EXERCISE DATA:
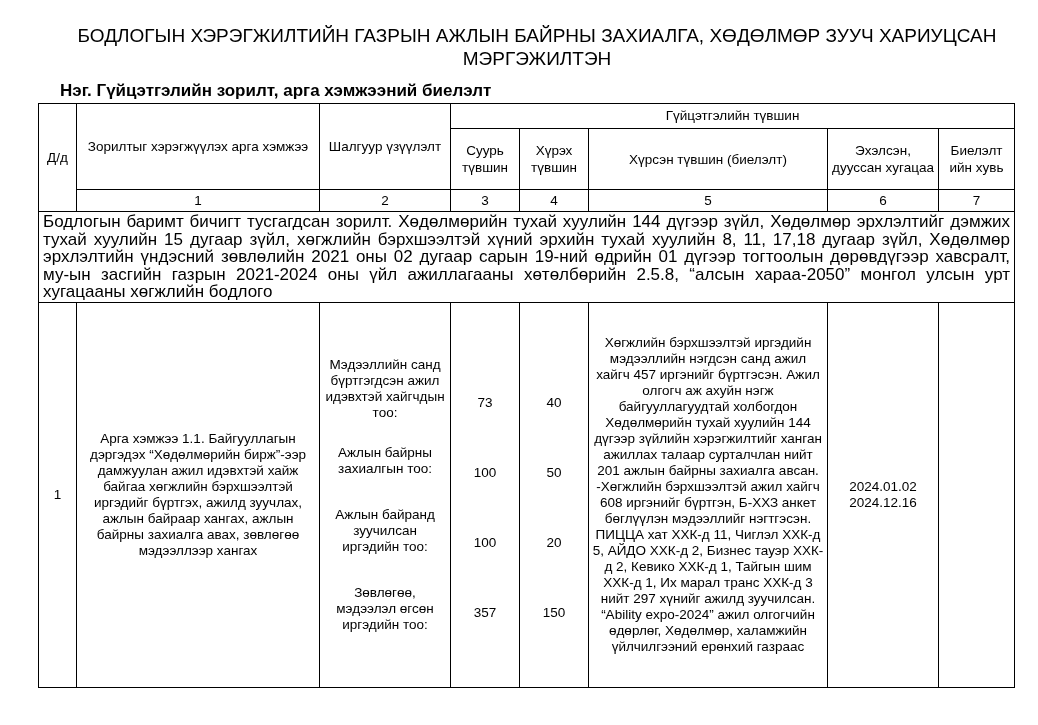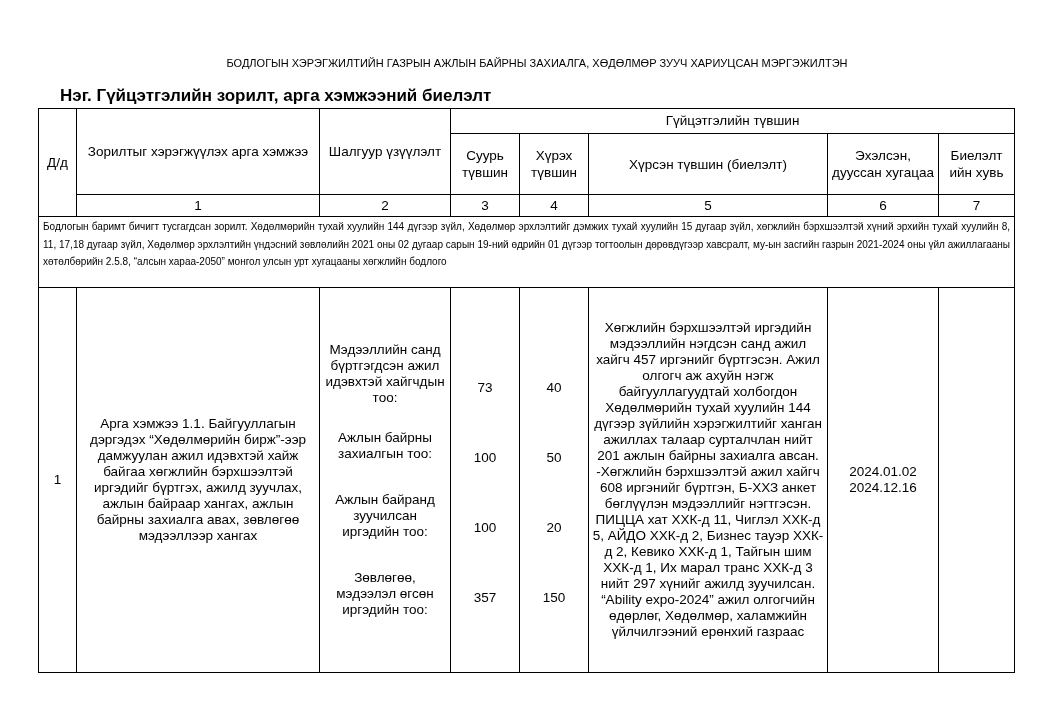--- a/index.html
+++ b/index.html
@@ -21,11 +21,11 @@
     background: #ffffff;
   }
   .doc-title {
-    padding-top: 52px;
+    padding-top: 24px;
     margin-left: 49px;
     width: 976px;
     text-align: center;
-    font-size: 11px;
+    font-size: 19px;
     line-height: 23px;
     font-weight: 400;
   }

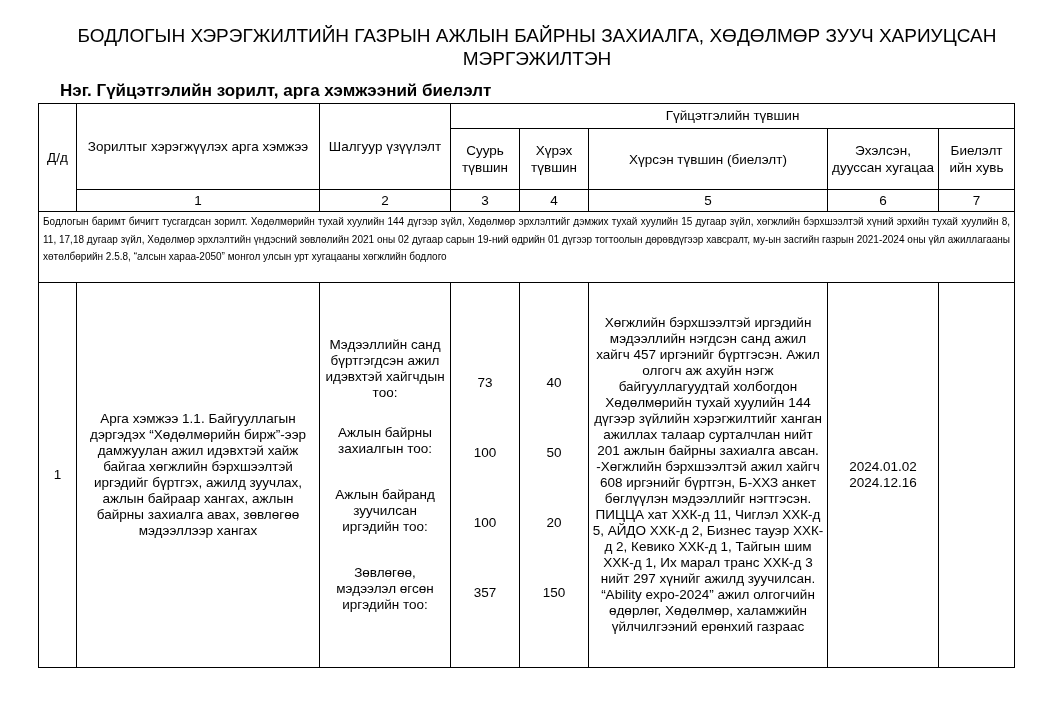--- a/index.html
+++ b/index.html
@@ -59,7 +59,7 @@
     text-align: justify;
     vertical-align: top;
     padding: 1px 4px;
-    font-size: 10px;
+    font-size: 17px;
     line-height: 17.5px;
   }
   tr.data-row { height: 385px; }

WORK REQUIRED: Whenever a line in the records above contains the string "size", copy that line.

EXERCISE OUTPUT:
-    font-size: 11px;
+    font-size: 19px;
-    font-size: 10px;
+    font-size: 17px;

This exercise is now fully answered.